I want you to be without your clothes on for me as much as we possibly can accomplish that, behind closed doors, in the car, with one of us dragging the other into bathrooms or closets or into alleys out in the world so you can strip for me, with me continually daring you to be someplace you could get caught—bare—having you send me pictures every day of yourself being naked when we are apart in places you shouldn’t do that, with us regularly going out into the country so you can perform your nudist duties to me freely under the sky. I want you to walk around our neighborhood without anything on for my entertainment, and I expect you to get caught, and to do whatever it takes to keep from getting turned in or complained about. I want you to always go to the bathroom completely disrobed no matter where we are, and to sleep naked, with both of our hands full-on held onto each others’ sex whenever we wake up in the night and find that we have rolled apart.

I want you to be completely aroused all the time. Suggest perversions for us to try or retry without cease. Be desperate, horny, willing to go along with all kinds of outlandish and daring and dirty things, I really want you to surprise me with how good a sport you are about sex and all the games that go along with it. I want your interest in the state of my erection to be continuous, with the underlying idea being that you could maybe do something to make me hard when I’m not, and then do something else when I am. Because I most certainly want to make love to you, to screw you, to fuck you, in every way possible. I want my cock to slide into your pussy. Into your mouth. Your asshole. And I want us to both fuck each other like it was important. And I want that to happen constantly. Let it be said that we never denied each other the opportunity. I want us to be unconcerned about who knows or sees or hears anything. I want you to be loud, unbridled in the sounds of passion, and I want to hear you genuinely make them, overcome with emotion to the point that you cannot possibly suppress them, every day for the rest of our lives. I never want you to fake an orgasm. Commit yourself to rapture on my tongue and my cock and my hand, however and whenever you find these instruments of mine on you.

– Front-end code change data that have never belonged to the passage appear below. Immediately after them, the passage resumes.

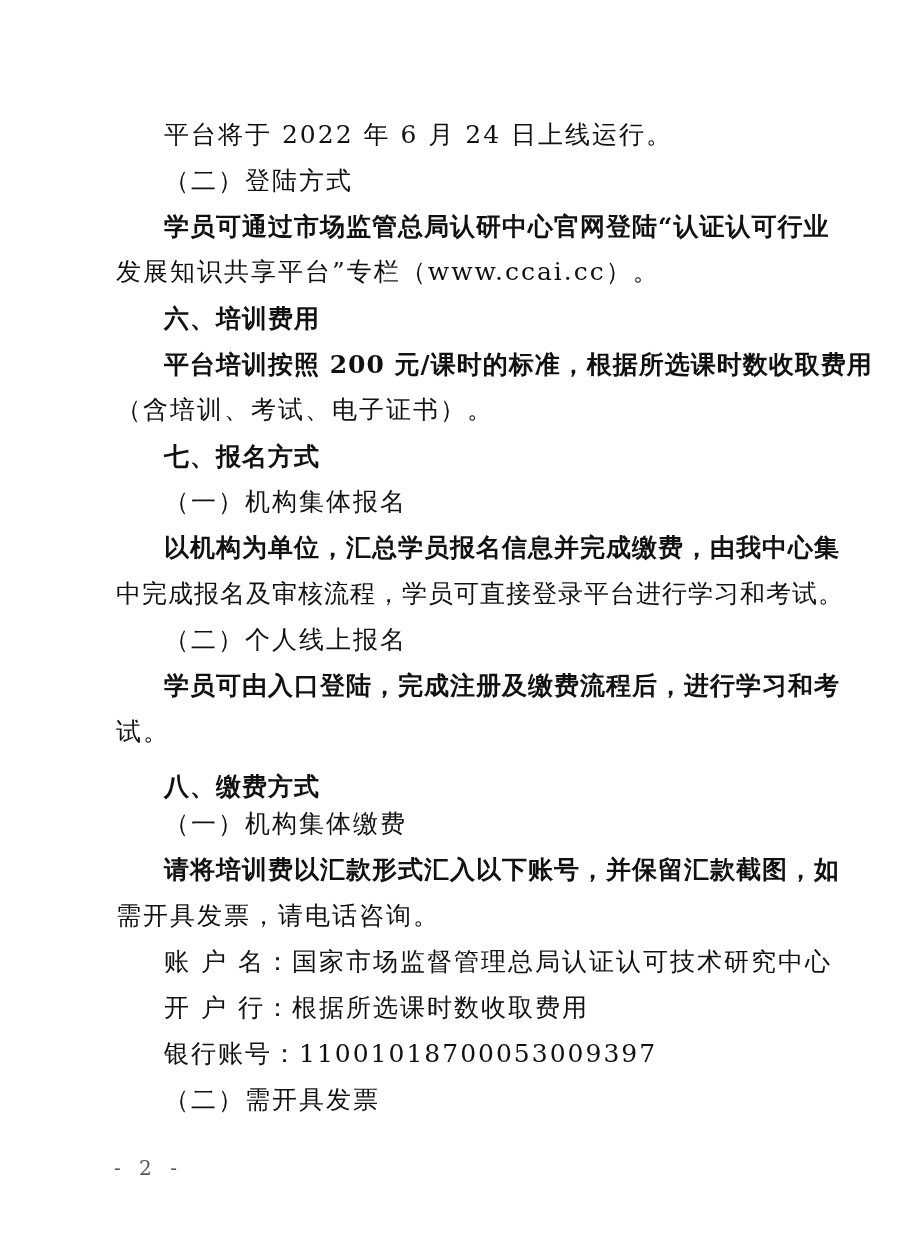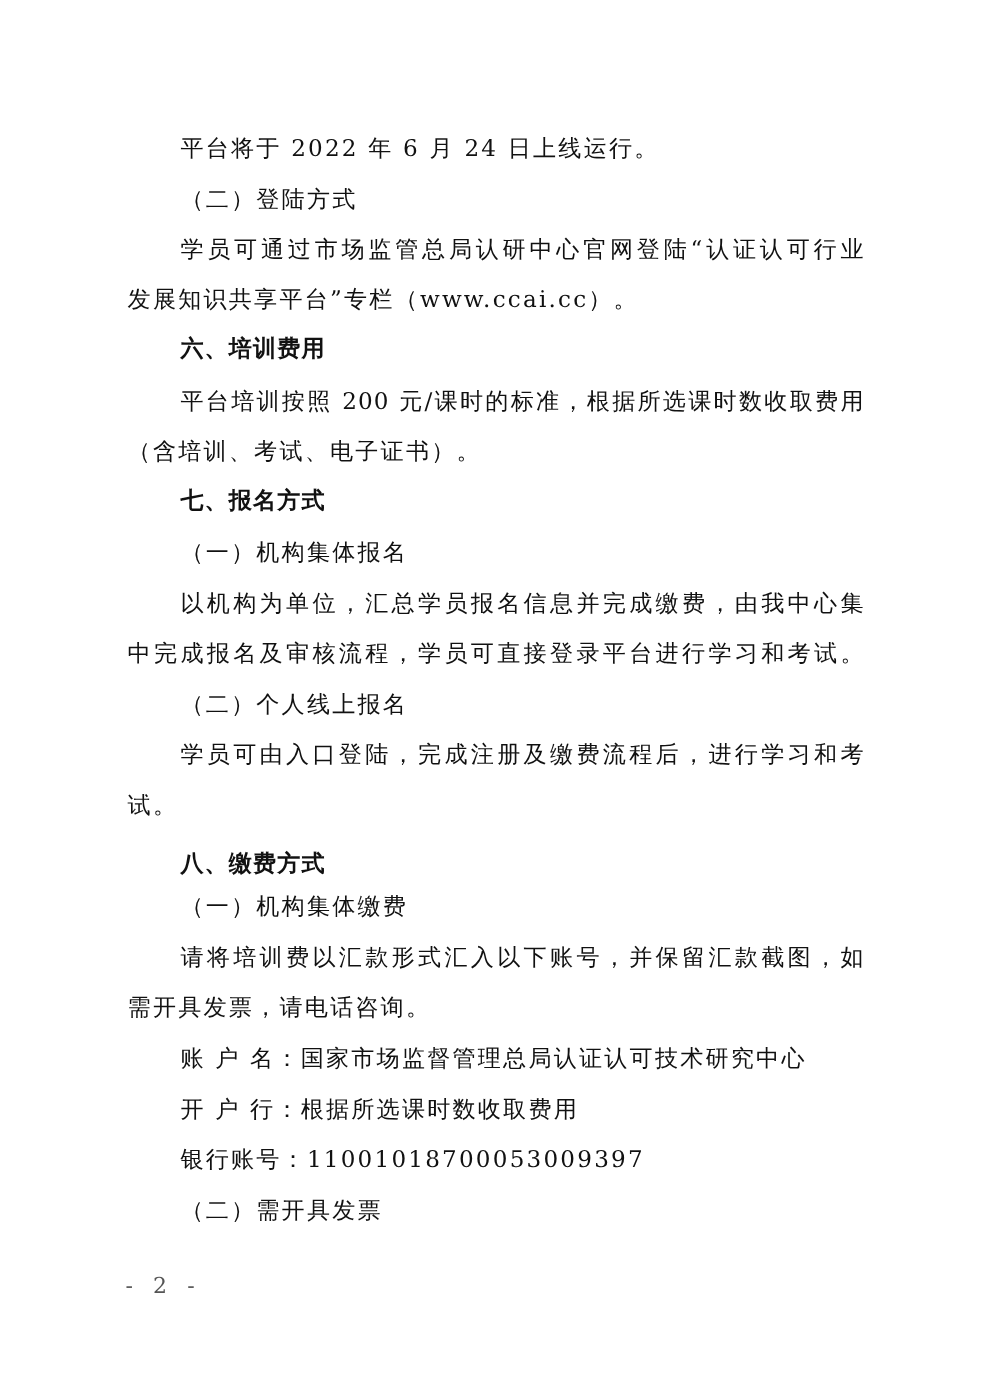--- a/index.html
+++ b/index.html
@@ -9,7 +9,7 @@
   }
   .page { position: absolute; left: 116px; top: 116px; width: 670px; }
   .line {
-    position: absolute; left: 0; white-space: nowrap; font-size: 21px; line-height: 30px;
+    position: absolute; left: 0; white-space: nowrap; font-size: 25px; line-height: 30px;
     letter-spacing: 2px;
   }
   .indent { left: 48px; }

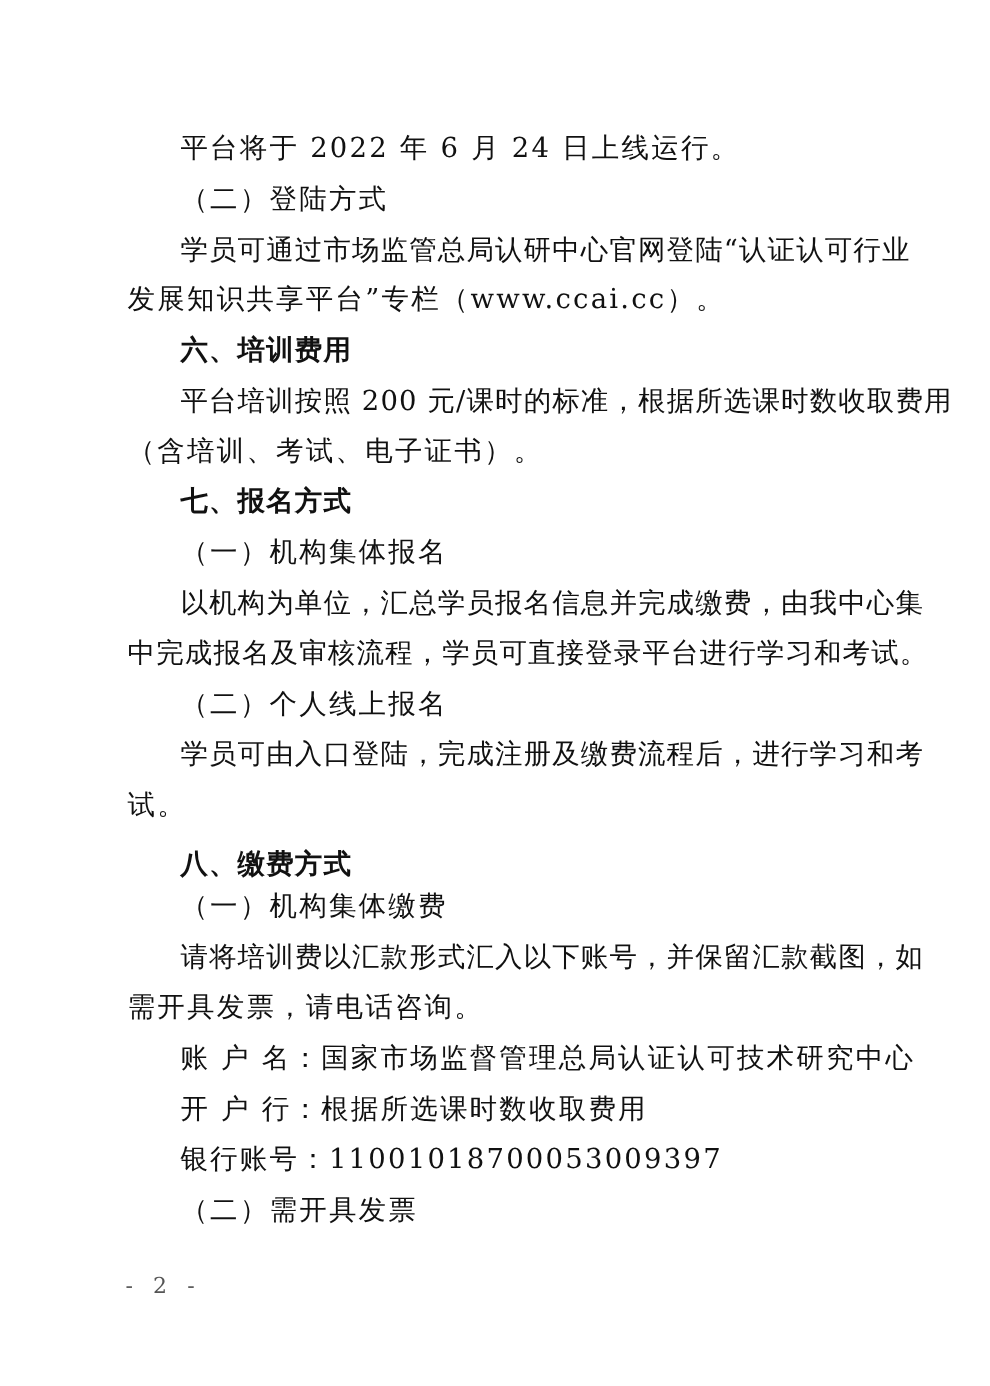--- a/index.html
+++ b/index.html
@@ -15,7 +15,7 @@
   .indent { left: 48px; }
   .heading { font-family: Liberation Sans, sans-serif; font-weight: bold; letter-spacing: 1px; }
   .justify { width: 670px; text-align: justify; text-align-last: justify; letter-spacing: 1px; }
-  .justify.indent { width: 622px; }
+  .justify.indent { width: 622px; font-weight: bold; }
   .page-num {
     position: absolute; left: 114px; top: 1156px; font-size: 20px; color: #555;
     font-family: "DejaVu Serif", serif; letter-spacing: 6px;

I want us to go mad with bliss.

What I want, what I really want, is that when you have an orgasm, that you come so hard, so preposterously hard, that you scream, that you lose control, that you gush, that you pass out, go senseless, that you lose consciousness. And not just one time once. I want that to be what happens each and every time. And I have a plan for that.

I want to tell you that I want to see you play with yourself, and I want you to have no care whether it’s right or wrong, or if it’s too much too soon, and I want you to dive right on into it, lying down before me or sitting on my lap or splayed out next to me somewhere out in the world, and I want you to open your legs and put your hands right on in between them like you do when you’re by yourself at night and the siren call comes and you cannot wait any longer, and I want you to masturbate with abandon, and bring yourself right up to the thresholds of relief, to the brink, the very limit, and I want you to inform me that you are about to come, and I will tell you that I want you to stop. Oh, how I want to watch you swear and slump and quiver but I will expect you to obey me and take your hands off of yourself, and you will shake and shiver as you come down, and I want you to thank me for ruining your orgasm, because the truth is that I am going to make you do it again, and again, all in an effort to make it even better for you when I do let you come, to make it bigger, more powerful, more memorable, as I want you to trust me enough to offer up your own control over your own pleasure and give it unreservedly to me. Know full well that I will torment you with this, and be merciless about it; I will tease you, periodically calling you up during the day to go find a place you can do this sort of thing, and to jill off for me over the phone, telling me how you feel all along the way, and what you are thinking about as you do what I command and get yourself to the edge so I can tell you to stop and have you thank me, and if we have to use insistent super-powerful vibrators—maybe even remote control ones, which I will thoroughly use against you at every opportunity I can—to get all this to have a strong enough impact on you, to make it real, to get you to where you are earnestly begging me to come, then you can count on the idea that we most certainly will, forcing you if I have to, and that I will be cruel and deny you without fail.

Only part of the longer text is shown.